IHBC’s ‘Out of Context’ CPD boost from the Isle of Wight, via Ireland: Walled kitchen gardens – use and history

If you need to know more about the challenges of researching and understanding historic parks and gardens Issue 163 of Context, the IHBC’s member journal, Helen Thomas writes about the study and use of historic kitchen gardens by following a 12 month project by the The Isle of Wight Gardens Trust – and why not research the gardens in your local area and see if they share any of the 10 Isle of White walled garden features?

image: Context 163, p40 – Helen Thomas

…typical features of a walled kitchen garden…

Helen Thomas writes:

The Isle of Wight Gardens Trust, unable to resist the attraction, embarked in 2014 on a 12-month project, aided by a small Heritage Lottery grant, to increase understanding of the island’s historic designed landscapes and celebrate the Trust’s 25th anniversary… The project concluded with the publication of Walled Kitchen Gardens of the Isle of Wight

The typical features of a walled kitchen garden in its heyday might have included:

  1. High walls (of stone, brick or a combination, with the warmer brick on the inner face) provided support for fruit trees, a micro-climate within the garden, and security.
  2. Entrances (owners’ entrances generally face towards the house and/or are in the south wall so that the garden was seen to best effect; gardeners’ entrances were plainer, and often in the north or east walls).
  3. Straight paths (dividing the planted areas into practical square or rectangles known as quarters).
  4. Dipping pond or well (often at the centre of the garden), a practical and ornamental feature.
  5. Perimeter borders (allowing space for fruit trees to be trained on both sides of the walls).
  6. Glasshouses (built on south-facing walls for maximum sunlight and heated from a boiler housed on the outside of the wall).
  7. Slips or slip gardens (cultivated areas just outside the walled garden which were used for hardier fruit and vegetables).
  8. Orientation (an aspect slightly to the east of due south protected fruit blossom from thawing too quickly in the morning).
  9. Potting sheds (outbuildings, often built against the outside of the northern wall, might include seed and fruit stores, workshops, and bothies for unmarried gardeners).
  10. Frameyard (generally to the north of the walled garden), an area for cold frames, glasshouses for propagating and hot beds for forcing plants into early growth.

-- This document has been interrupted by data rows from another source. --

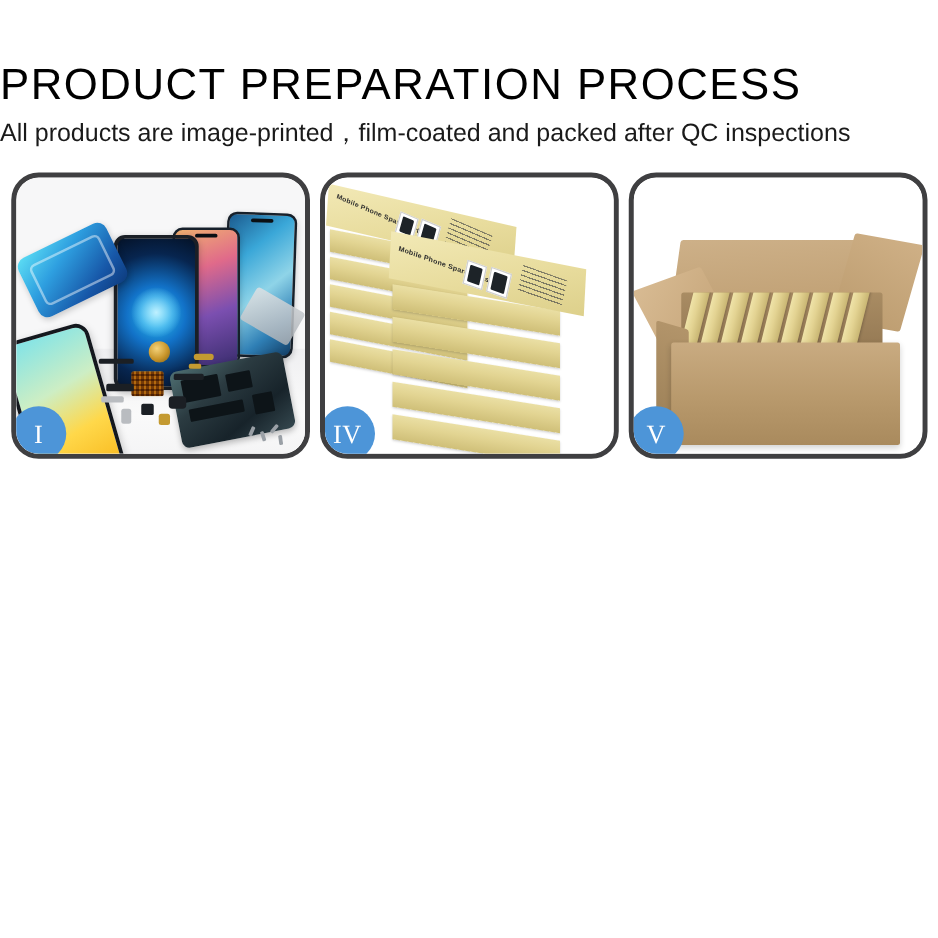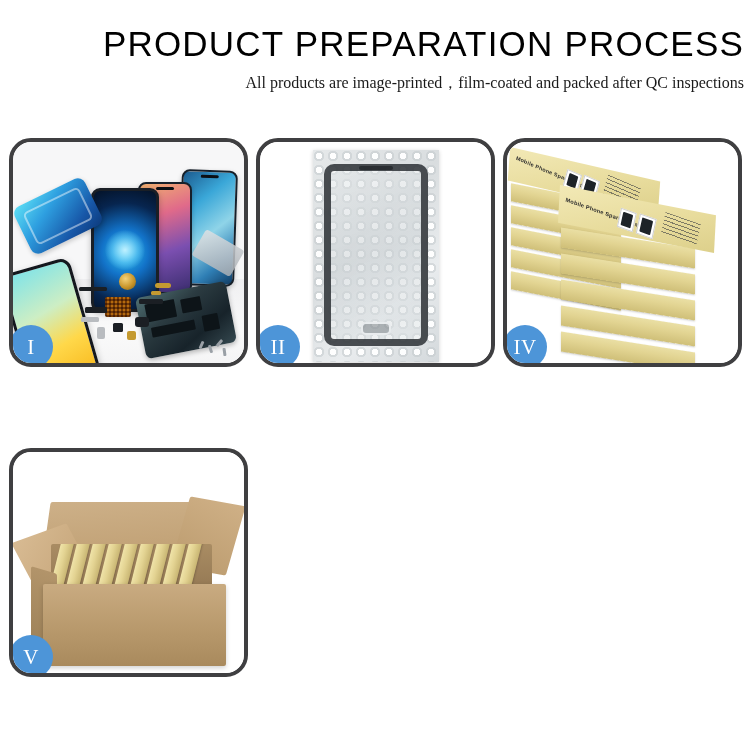--- a/index.html
+++ b/index.html
@@ -12,36 +12,36 @@
     height: 750px;
     overflow: hidden;
     font-family: "Liberation Sans", sans-serif;
     color: #111111;
     position: relative;
   }
 
   
   .header {
     width: 744px;
-    padding-top: 24px;
-    text-align: right;
+    padding-top: 48px;
+    text-align: left;
   }
   .page-title {
     font-family: "Liberation Sans", sans-serif;
     font-size: 35px;
     font-weight: 400;
     letter-spacing: 1.2px;
     color: #000000;
     line-height: 40px;
     margin: 0;
     white-space: nowrap;
   }
   .page-subtitle {
-    font-family: Liberation Serif, serif;
-    font-size: 16px;
+    font-family: Liberation Sans, sans-serif;
+    font-size: 20px;
     font-weight: 400;
     color: #1a1a1a;
     line-height: 20px;
     margin: 9px 0 0 0;
     white-space: nowrap;
   }
 
   
   .grid {
     position: absolute;
@@ -397,30 +397,20 @@
       <div class="screws">
         <i style="left:0;top:2px;transform:rotate(24deg);"></i>
         <i style="left:9px;top:6px;transform:rotate(-18deg);"></i>
         <i style="left:18px;top:0px;transform:rotate(40deg);"></i>
         <i style="left:23px;top:9px;transform:rotate(-8deg);"></i>
       </div>
     </div>
     <div class="badge">I</div>
   </div>
 
-  <div class="panel">
-    <div class="panel-photo">
-      <div class="p2-bg"></div>
-      <div class="bubble-sheet"></div>
-      <div class="screen-outline">
-        <span class="home-btn"></span>
-      </div>
-    </div>
-    <div class="badge">II</div>
-  </div>
 
 
   <div class="panel">
     <div class="panel-photo">
       <div class="p4-bg"></div>
       <div class="stack">
 
         <div class="ybox" style="left:4px;top:52px;width:110px;height:18px;transform:skewY(11deg);"></div>
         <div class="ybox" style="left:4px;top:74px;width:110px;height:18px;transform:skewY(11deg);"></div>
         <div class="ybox" style="left:4px;top:96px;width:110px;height:18px;transform:skewY(11deg);"></div>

At 45 sites it was discovered that either no evidence or only fragments remained…

The 2014 project raised awareness but did not attempt to answer the question of what degree of change for a new use is acceptable in order to provide, at the least, a benign solution for the future. Walled kitchen gardens may no longer be regarded as a dishonoured and forgotten member of the historic landscape family, but they can be a difficult relative to provide with long-term care.

Read the full article and find out more at

See IHBC NewsBlogs on historic gardens

See more on the Isle of Wight on the NewsBlogs

See Context 163

Reading Context helps IHBC members develop their skills across all of the IHBC’s Areas of Competence, and so is a critical baseline in addressing priorities in Continuing Professional Development (CPD)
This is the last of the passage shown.